After three drinks I could not get a lift, only the poisoned flat feeling. I told Bandini I thought I was alcoholic. This made him very angry, not at me but at the idea.

“You are not!” he insisted. “Don’t take the cheap way out. Nobody is really … anything. Everybody is just a collision.”

I wondered where he had got that. Around the room, all over the sofa and the bed, were books of history. I noticed markers were in all of them just a few pages deep. He seemed to be reading many at once instead of one at a time.

I was over there hours talking history, football, and great art. I started talking about women but that stopped everything for a while. There was a long pause during which I drank very rapidly and finally felt a little. Bandini had nothing to say about women. He looked at me vacantly. Cruthers said he liked sleeping with a fat woman when it came winter. He said he had children about who were pretty. Bandini was flat to this too.

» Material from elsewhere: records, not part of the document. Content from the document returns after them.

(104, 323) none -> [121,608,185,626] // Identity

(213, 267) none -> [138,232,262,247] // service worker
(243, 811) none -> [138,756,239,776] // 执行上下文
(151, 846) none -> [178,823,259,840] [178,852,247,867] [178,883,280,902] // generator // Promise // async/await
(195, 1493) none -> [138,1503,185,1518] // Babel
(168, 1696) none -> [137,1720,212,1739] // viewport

I recalled then I had never seen Bandini with a woman. He was not gay, but I had never even seen him in conversation with a woman.

But he was getting emotional now, well into the good whiskey along with Cruthers, who seemed to be getting sadder.

Bandini put a tape of the soundtrack to the movie Platoon in a small player and a trumpet began crying out.

The two of them were moving into something and I’ll never forget it. Cruthers leaned against the window, and outside, the cat that Bandini had saved sat poised like a monitor on the other side of the screen with an orange moon behind it. They listened intently to the soundtrack and I felt to say anything would be like speaking aloud in church. Cruthers got to shuffling and became moodier and distant. Bandini raised his head and said to Cruthers softly, “Tell it all.”